Second, in the 1-held-out experiment, all methods correctly matched the cell types leaving alpha cells from Smart-Seq2 dataset unmatched (Table 2 and Figures S15 and S16). The cLISI scores of all the methods are approximately the same, whereas the iLISI scores vary. BATMAN achieves the best iLISI score (1.39), whereas the worst iLISI scores are produced by MNNcorrect and Scanorama integration results. Again, BATMAN introduced the least deformation to the local structure of the datasets compared with the MNN-based methods (Figure S17).

In terms of runtime, BATMAN and Scanorama perform best. In the “all cell types'' experiment, BATMAN and Scanorama integrated the two datasets in 9 and 14 s, whereas Seurat V3.0 and MNNcorrect, in 22.3 and 228.6 s correspondingly. In the 1-held-out experiment, the runtimes were slightly smaller: BATMAN, 4 s; Scanorama, 11.8 s; Seurat V3.0, –16.3 s; and MNNcorrect, 190.8 s. All the experiments were performed on a MacBook Pro laptop (16 GB RAM, 8 core 2.3 GHz Intel Core i9 processor).

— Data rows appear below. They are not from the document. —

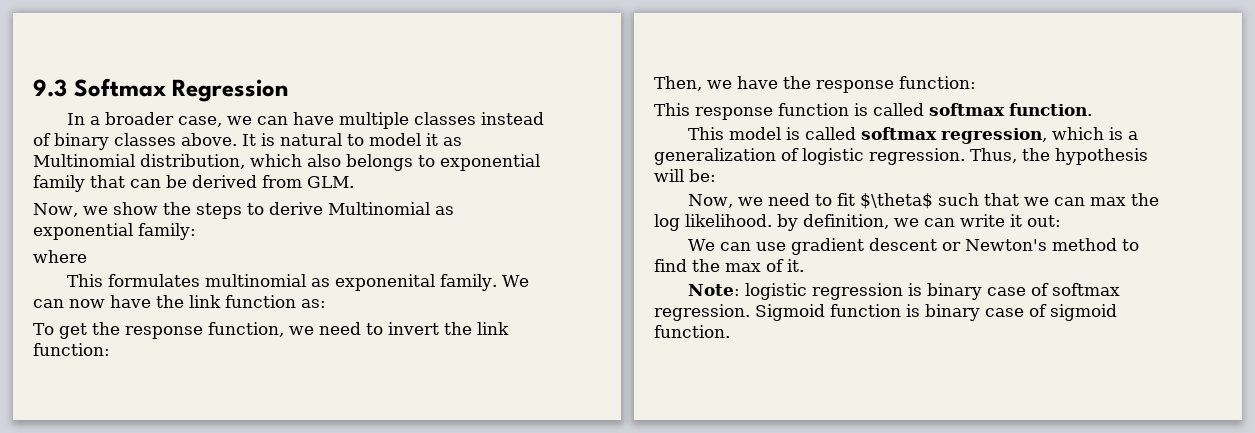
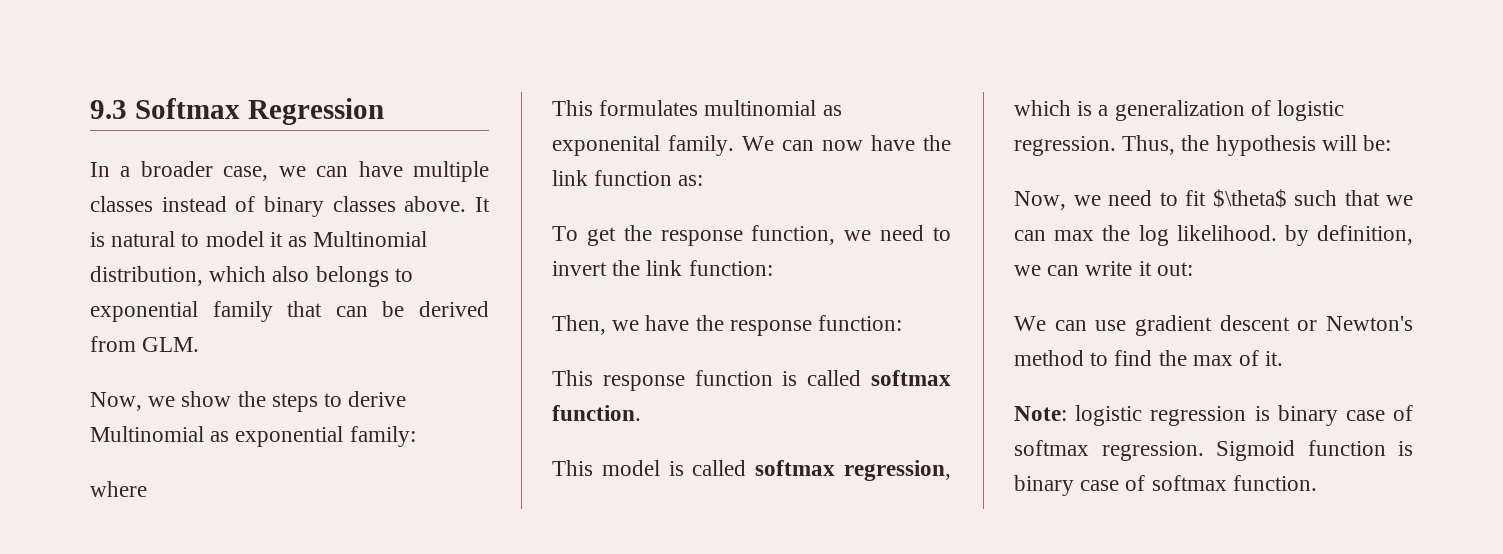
[1050,304,1117,321] sigmoid -> [1151,475,1227,491] softmax

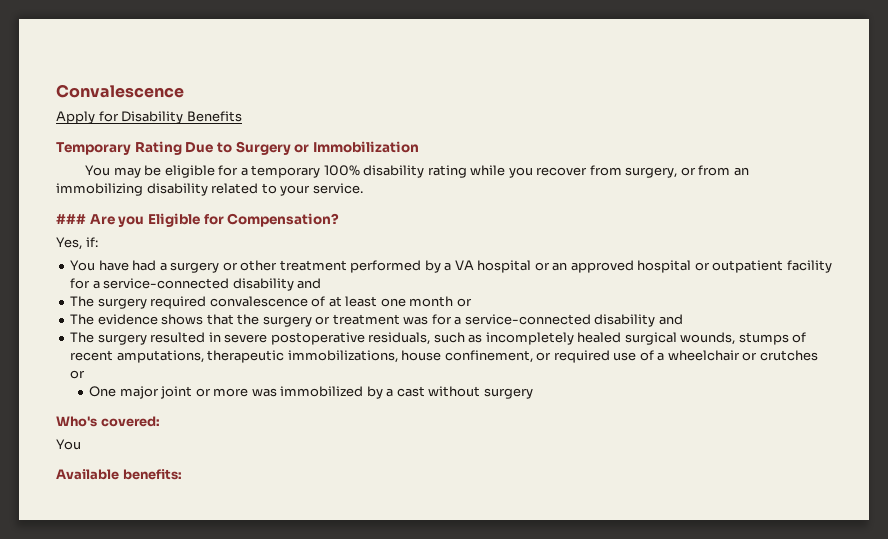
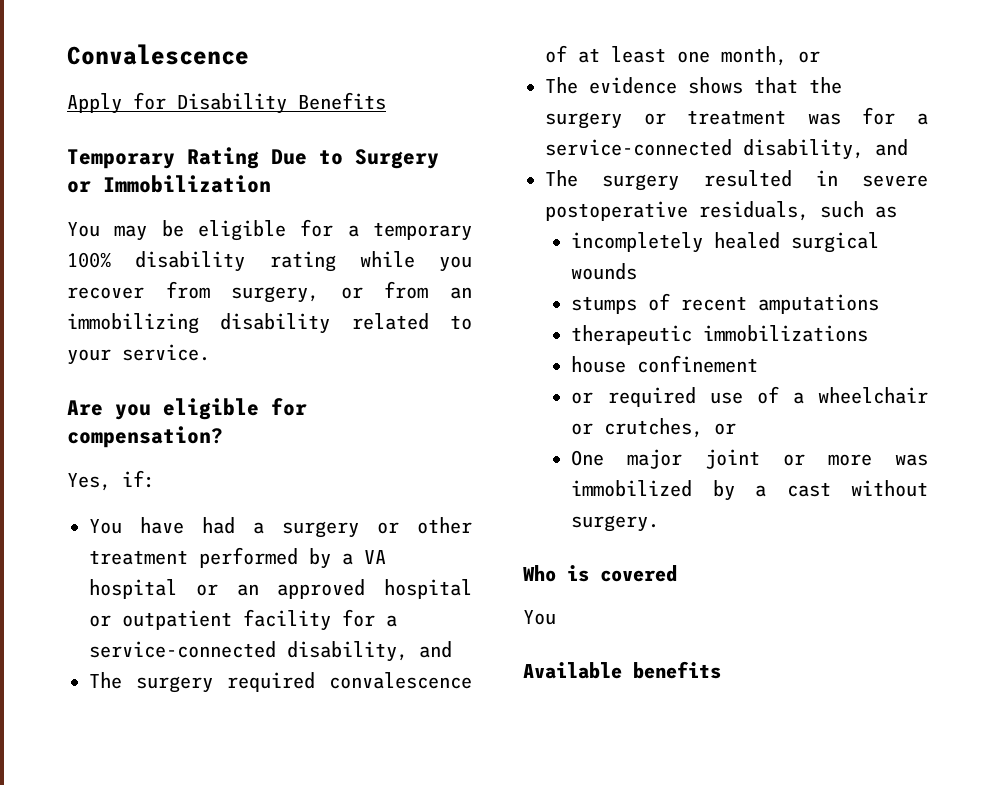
[56,214,86,224] ### -> (210, 352) none
[147,213,340,227] Eligible for Compensation? -> [163,398,307,420] [67,426,223,448] eligible for compensation?
[232,278,294,291] disability -> [287,641,408,662] disability,
[409,296,454,307] month -> [721,46,787,66] month,
[594,314,656,327] disability -> [743,139,864,160] disability,
(483, 338) none -> (897, 212) //
[680,332,736,345] wounds, -> [571,263,638,280] wounds //
[116,350,533,363] amputations, therapeutic immobilizations, house confinement, -> [758,294,880,314] [571,325,869,345] [571,355,759,373] amputations // therapeutic immobilizations // house confinement //
[759,350,818,361] crutches -> [604,418,704,438] crutches,
[483,388,533,399] [56,416,160,427] surgery // Who's covered: -> [571,515,660,532] [523,565,677,582] surgery. // Who is covered
[122,469,182,480] benefits: -> [633,661,721,679] benefits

Integration of Real 10X Genomics Datasets

Current trends in scRNA-seq suggest that droplet-based technologies such as 10X Genomics will become the state of the art in single-cell data acquisition owing to their ability to simultaneously profile large numbers of cells in one experiment. Also, their cost-effectiveness makes them more attractive for large-scale experiments. Therefore, it is crucial for integration methods to be able to handle massive and sparse datasets like those of 10X Genomics, which have a higher dropout rate.

We sought to assess the ability of BATMAN to integrate two 10X Genomics datasets with different numbers of cells and different cell-type composition. For this purpose, we downloaded the PBMC 8k dataset (8,381 peripheral blood mononuclear cells) and the “Pan T cells” dataset (3,555 T cells) from 10X Genomics' official website. The cells in the PBMC 8k dataset belong to multiple cell types such as CD4 T cells, B cells, dendritic cells, and more; thus, we expect the Pan T cells dataset to be biologically similar to a subset of the PBMC 8k dataset. Indeed, the PCA plots reveal that the PBMC 8k dataset consists of three clusters (Figure 5A; “pbmc8k_0,” “pbmc8k_1,” and “pbmc8k_2”), whereas the Pan T cells dataset consists of a single cluster (Figure 5B; “t_3k”). On a PCA plot of the combined dataset without integration in Figure 5C, t_3k is closer to pbmc8k_0. The expression plots of two immune marker genes IL7R and NKG7 (Figure 5D) reveal a shared biological signal between the two clusters. However, large batch effects are present (Figure 5C).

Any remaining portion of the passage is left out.